She must have realized that getting rid of a husband with a public job in a big city was far more difficult than getting rid of a farm manager no one knew in a remote location. She couldn’t simply bury his body in the cellar and hope no one asked where he’d gone. No, his death had to be as public as his life.

And homely Zebediah Moss? Where did he fit in? As a pack mule for the gold? A way to disguise the stolen dust? But if Ingrid had been hiding the gold somewhere here in jars, then Moss hadn’t been passing it through his accounts for Freddie. Ingrid had wanted Moss for herself, not to help disguise the gold, but to get his gold once she got rid of Freddie. Bradshaw imagined what that moment might have been like when she opened the door of her Lincoln Hotel apartment to Zeb Moss, the millionaire miner who came to accuse her husband of theft. It must have been a dream come true for her. A millionaire—uneducated, illiterate, inexperienced with women—knocking on her door.

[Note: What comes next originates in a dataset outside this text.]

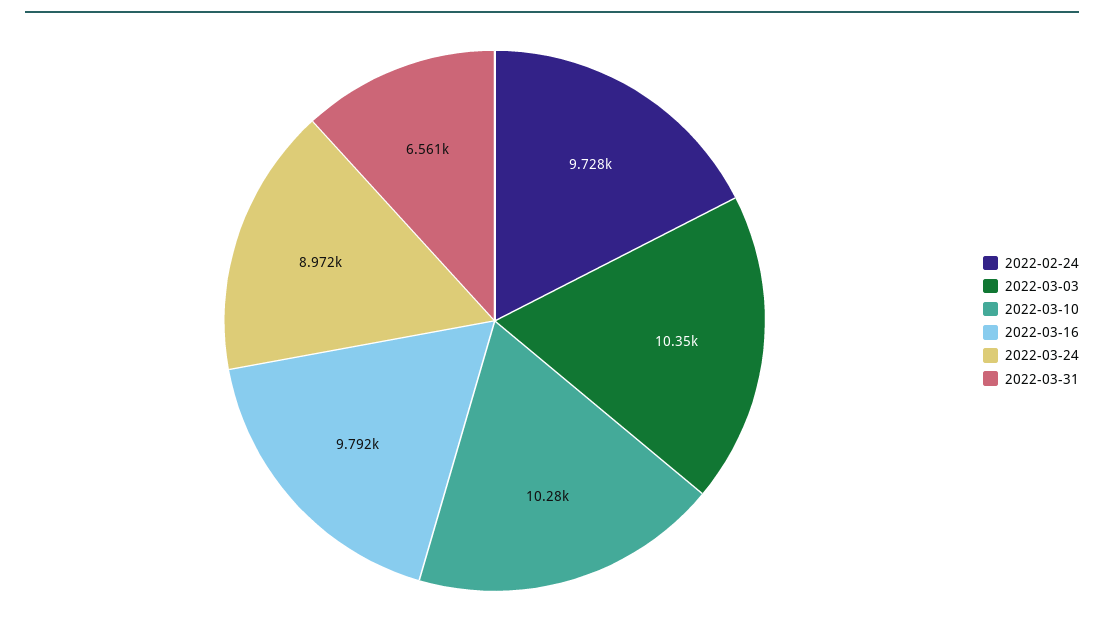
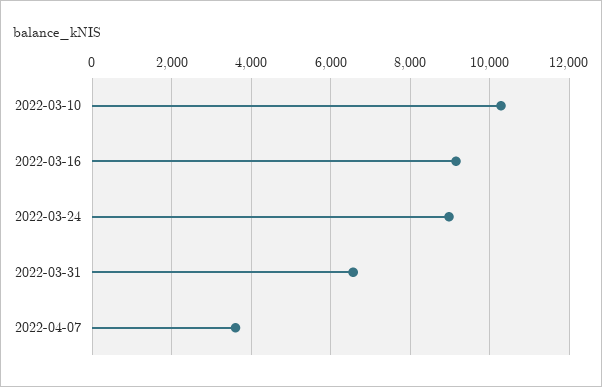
2022-02-24: 9728 -> none
2022-03-03: 10350 -> none
2022-03-16: 9792 -> 9200
2022-04-07: none -> 3600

He set the letters aside to go in search of the gold. He began in the attic and worked his way down to the kitchen without finding a glint. But he found lucifer matches. Dozens of boxes, some of them empty, some full, piled haphazardly in the bottom of a linen closet.

He recalled what Ingrid Thompson said on the porch of Healing Sands about the phenomenon of the glowing water, or rather, about Freddie being made sick by it. She said he couldn’t have swallowed much because he didn’t glow. She must not have known that by soaking the match tips in the tincture of gentian she would negate the glow of phosphorus. She had simply chosen it because Doctor Hornsby had been dosing her husband with it. What had happened that night of the glowing sand?

He was convinced she’d poisoned Freddie. But had she been the one to kill David Hollister? He now knew her motive, but was she capable of it?

One scenario played in Bradshaw’s mind. While her husband, Loomis, and Moss were occupied changing into dry clothes that evening after she’d playfully dunked them, and Doctor Hornsby and the others were still on the beach, she could have slipped upstairs to the electrotherapy room and placed the cheese foil across the Leyden jars. This she must have been planning for several days. Her intention was to kill David Hollister because he’d recognized her.

She killed him to keep secret what was in the cellar of this house. How had she known about his electrotherapy sessions? It seemed reasonable she feared being unmasked and so had watched David, followed him, eavesdropped on his conversations in case he told others about the Voglers. She could easily have seen him enter Doctor Hornsby’s office each morning before her husband’s treatments. She could have listened at the door and heard a treatment in progress. Would she have cared if her timing was off and Freddie took the fatal current? No. So much the better for her.

How had she known how to make the machine fatal? Loomis. Loomis and his parlor trick. Had Loomis shown her more than that trick? Had he been playing some sort of perverse seductive game with her? Had she asked him questions about the machine, asked for a private viewing of the working components, even hinted at the dangers to her husband? Is that what he meant when he said with his dying breath that he didn’t mean to?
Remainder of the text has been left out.